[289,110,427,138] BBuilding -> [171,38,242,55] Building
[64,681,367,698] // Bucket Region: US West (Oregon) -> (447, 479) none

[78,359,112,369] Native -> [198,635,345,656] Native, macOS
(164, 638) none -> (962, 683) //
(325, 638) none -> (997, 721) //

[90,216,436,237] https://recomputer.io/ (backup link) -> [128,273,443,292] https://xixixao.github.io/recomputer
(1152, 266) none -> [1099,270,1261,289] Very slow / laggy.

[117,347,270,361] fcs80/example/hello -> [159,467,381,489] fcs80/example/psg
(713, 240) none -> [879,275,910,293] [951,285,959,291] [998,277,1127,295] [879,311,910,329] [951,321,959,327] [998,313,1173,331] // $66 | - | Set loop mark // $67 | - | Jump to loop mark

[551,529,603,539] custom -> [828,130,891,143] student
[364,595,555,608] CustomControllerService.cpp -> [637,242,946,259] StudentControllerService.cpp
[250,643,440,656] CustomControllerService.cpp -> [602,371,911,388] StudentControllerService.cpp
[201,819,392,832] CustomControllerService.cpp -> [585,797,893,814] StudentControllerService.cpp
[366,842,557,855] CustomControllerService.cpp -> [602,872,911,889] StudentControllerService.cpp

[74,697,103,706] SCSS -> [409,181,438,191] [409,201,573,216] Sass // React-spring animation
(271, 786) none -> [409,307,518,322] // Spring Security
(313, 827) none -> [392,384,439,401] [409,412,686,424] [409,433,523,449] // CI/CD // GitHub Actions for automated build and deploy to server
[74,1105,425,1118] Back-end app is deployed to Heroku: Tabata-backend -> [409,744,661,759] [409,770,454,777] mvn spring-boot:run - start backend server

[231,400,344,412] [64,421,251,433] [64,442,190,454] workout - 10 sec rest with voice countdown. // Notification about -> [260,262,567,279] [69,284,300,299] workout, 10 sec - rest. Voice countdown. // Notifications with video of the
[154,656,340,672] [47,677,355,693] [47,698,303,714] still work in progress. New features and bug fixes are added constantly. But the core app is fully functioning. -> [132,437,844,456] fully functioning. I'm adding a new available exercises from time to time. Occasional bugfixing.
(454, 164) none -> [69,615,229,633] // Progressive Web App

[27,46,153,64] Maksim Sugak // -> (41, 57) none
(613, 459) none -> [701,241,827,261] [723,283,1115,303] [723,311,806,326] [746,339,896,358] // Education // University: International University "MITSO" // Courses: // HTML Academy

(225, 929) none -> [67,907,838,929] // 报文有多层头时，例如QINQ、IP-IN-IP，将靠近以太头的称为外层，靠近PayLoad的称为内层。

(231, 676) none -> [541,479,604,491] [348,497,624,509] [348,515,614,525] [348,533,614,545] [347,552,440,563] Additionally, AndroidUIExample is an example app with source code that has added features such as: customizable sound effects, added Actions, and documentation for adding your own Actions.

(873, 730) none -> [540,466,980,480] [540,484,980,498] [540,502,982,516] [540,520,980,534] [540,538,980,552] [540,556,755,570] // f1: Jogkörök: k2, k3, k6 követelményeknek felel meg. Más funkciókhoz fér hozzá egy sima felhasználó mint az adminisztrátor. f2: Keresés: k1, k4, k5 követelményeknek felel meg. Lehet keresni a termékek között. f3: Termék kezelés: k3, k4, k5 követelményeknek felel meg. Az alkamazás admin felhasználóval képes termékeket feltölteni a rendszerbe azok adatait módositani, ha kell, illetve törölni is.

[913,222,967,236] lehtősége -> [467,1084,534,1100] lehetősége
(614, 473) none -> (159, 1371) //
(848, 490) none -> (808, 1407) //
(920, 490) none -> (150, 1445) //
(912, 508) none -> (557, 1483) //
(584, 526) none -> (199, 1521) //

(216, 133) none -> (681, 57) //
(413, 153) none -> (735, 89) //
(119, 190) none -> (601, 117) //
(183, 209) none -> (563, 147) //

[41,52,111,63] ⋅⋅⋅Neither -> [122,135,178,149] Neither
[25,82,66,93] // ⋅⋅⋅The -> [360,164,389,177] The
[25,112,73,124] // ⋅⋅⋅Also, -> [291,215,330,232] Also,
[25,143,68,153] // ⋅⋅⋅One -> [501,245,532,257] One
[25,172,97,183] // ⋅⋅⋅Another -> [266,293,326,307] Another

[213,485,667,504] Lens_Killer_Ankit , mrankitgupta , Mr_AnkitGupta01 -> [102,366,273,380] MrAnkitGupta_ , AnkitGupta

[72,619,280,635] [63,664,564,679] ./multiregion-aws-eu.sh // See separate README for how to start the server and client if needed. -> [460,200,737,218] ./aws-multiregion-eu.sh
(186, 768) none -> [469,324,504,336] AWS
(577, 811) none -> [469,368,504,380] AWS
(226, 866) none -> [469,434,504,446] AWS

───

• Task goal
Once you find the line with "(713, 240) none" above, print it and every line after it up to and including the line with "(271, 786) none", exactly as written and nothing else.

• Worked solution
(713, 240) none -> [879,275,910,293] [951,285,959,291] [998,277,1127,295] [879,311,910,329] [951,321,959,327] [998,313,1173,331] // $66 | - | Set loop mark // $67 | - | Jump to loop mark

[551,529,603,539] custom -> [828,130,891,143] student
[364,595,555,608] CustomControllerService.cpp -> [637,242,946,259] StudentControllerService.cpp
[250,643,440,656] CustomControllerService.cpp -> [602,371,911,388] StudentControllerService.cpp
[201,819,392,832] CustomControllerService.cpp -> [585,797,893,814] StudentControllerService.cpp
[366,842,557,855] CustomControllerService.cpp -> [602,872,911,889] StudentControllerService.cpp

[74,697,103,706] SCSS -> [409,181,438,191] [409,201,573,216] Sass // React-spring animation
(271, 786) none -> [409,307,518,322] // Spring Security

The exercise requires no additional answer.